Amie Zamudio, a homelessness advocate who works to house unsheltered people in the La Jolla and Pacific Beach areas, said she was working Thursday to post bail for the man. She said she had worked with him previously to find temporary shelter.
Zamudio called the incident a double dose of “police harassment ... to be Black and profiled, and to be homeless and profiled.”
Tiara Nourishad, a student at nearby UC San Diego, called the man “a vital member of our UCSD and La Jolla community” whom she and her friends see almost daily on campus.
“He’s always just walking or reading a book,” Nourishad said. “We all know him, he’s very friendly and waves to us a lot.”
Nourishad said she was helping lead an effort by a group of students to post the man’s bail.

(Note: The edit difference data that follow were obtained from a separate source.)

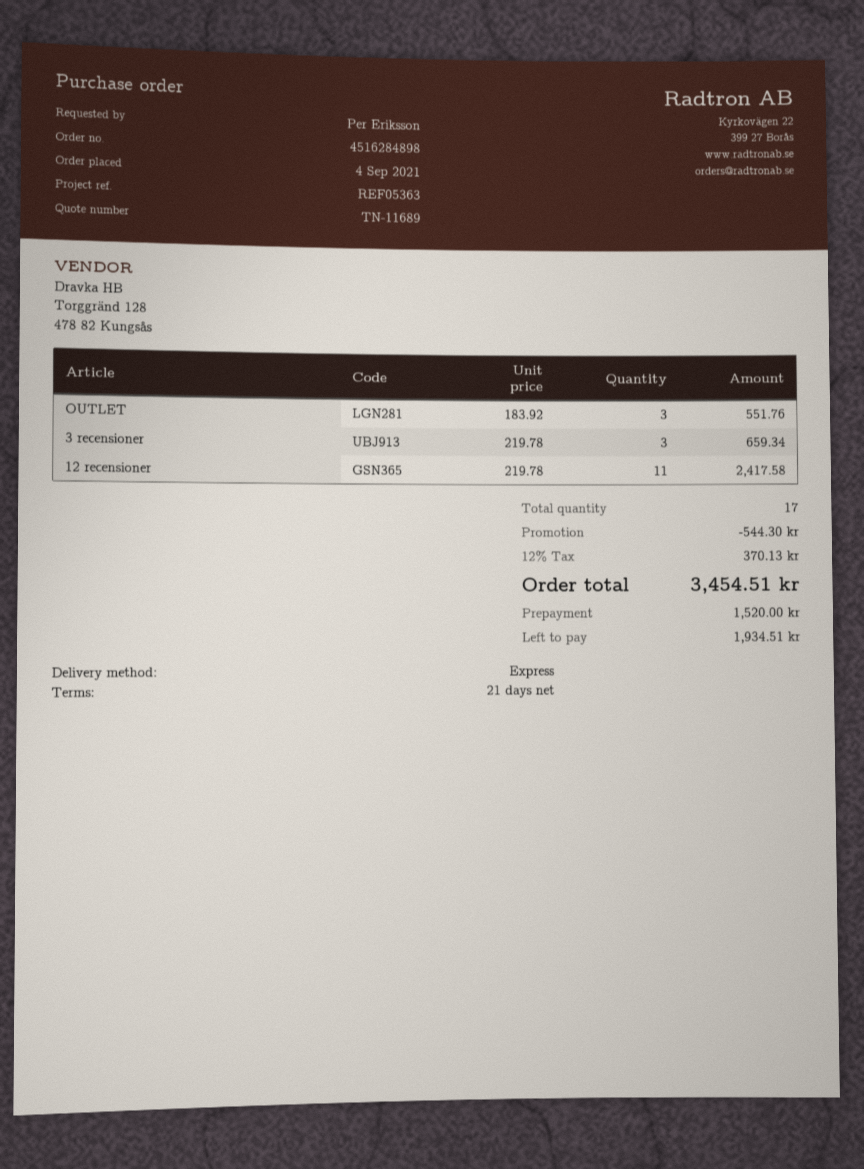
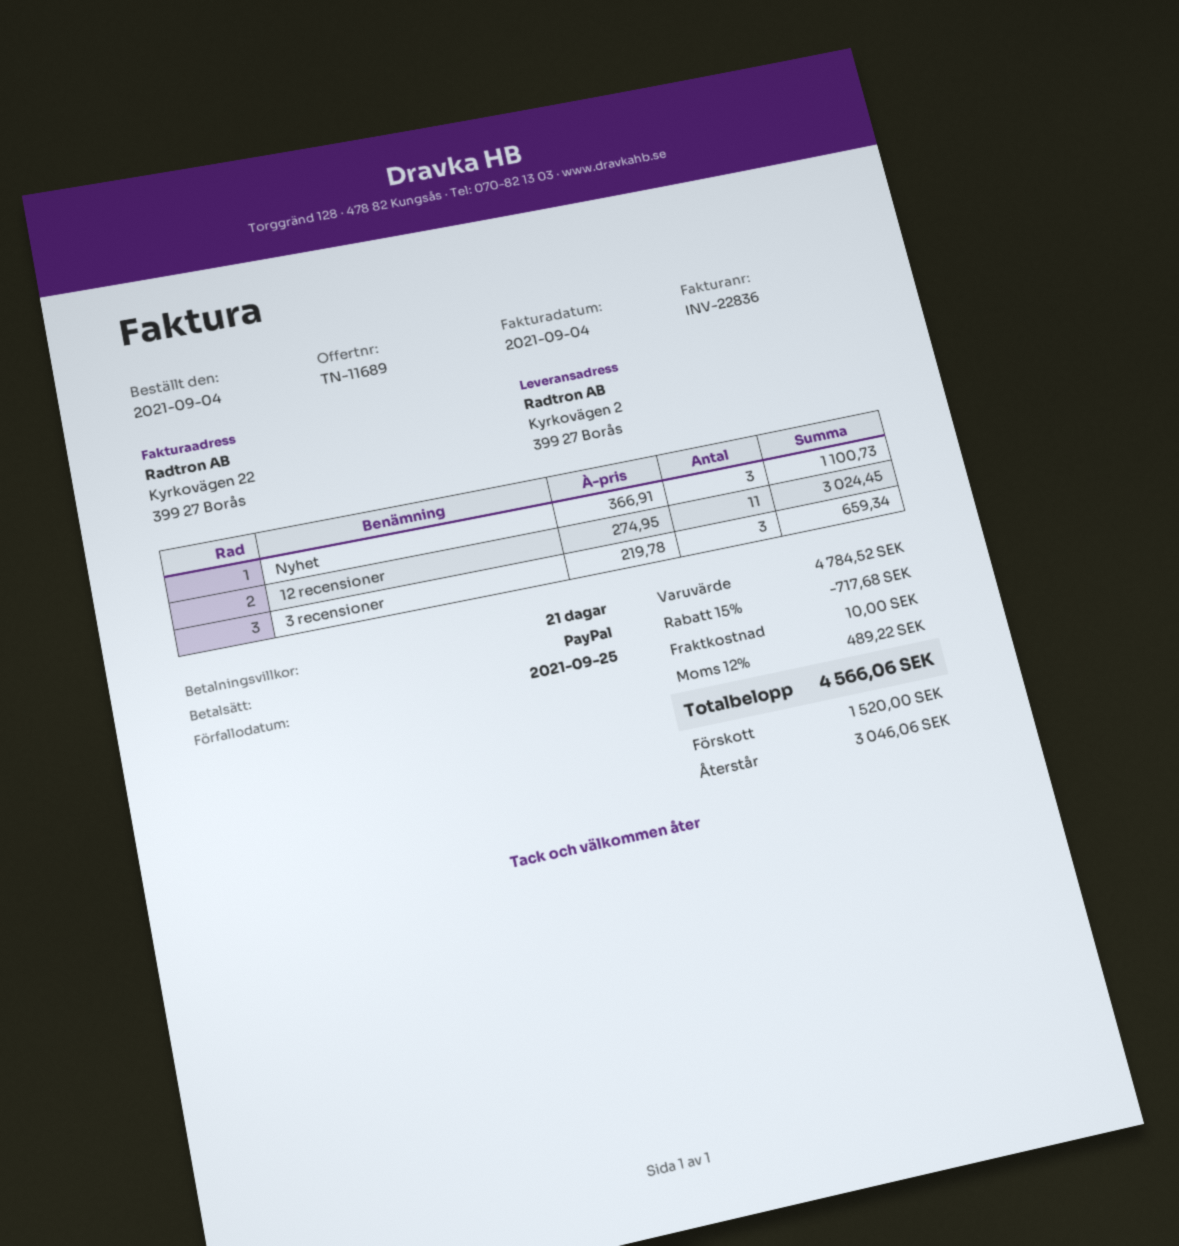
OUTLET: 3 x 183.92 = 551.76 -> none
12 recensioner: 11 x 219.78 = 2417.58 -> 11 x 274.95 = 3024.45
Nyhet: none -> 3 x 366.91 = 1100.73
discount: 544.30 -> 717.68
shipping: none -> 10.00
tax: 12% = 370.13 -> 12% = 489.22
total: 3454.51 -> 4566.06
balance: 1934.51 -> 3046.06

Maxwell wrote in her letter to the police chief that the NAACP “will not accept unnecessary violence against our citizens ... To yell ‘stop resisting’ and to continually punch and slap this man was clearly not conducive to calming the situation.”
She cited the Police Department’s de-escalation policy, which was implemented last June amid the nationwide social and racial justice protests following George Floyd’s murder in Minneapolis. The policy is the strongest among San Diego County law enforcement agencies and requires that officers attempt to de-escalate situations.
Part of the policy mandates that officers “shall try to establish an effective line of communication with (a) subject” and take into account the person’s age, possible medical or physical conditions and “any known or perceived disabilities, including mental illness.”
It also requires officers to “take into consideration that a subject with a diminished capacity may not have the ability to understand or communicate effectively.”
“This man posed no obvious threat, had no apparent weapons and no one else was near,” Maxwell wrote. “We want to know that this incident of violence will be properly investigated, and be assured that these officers will not be exonerated for this assault on an unarmed Black man.”
Riggins writes for the San Diego Union-Tribune.
8:54 p.m. May 13, 2021: This story was updated with additional information.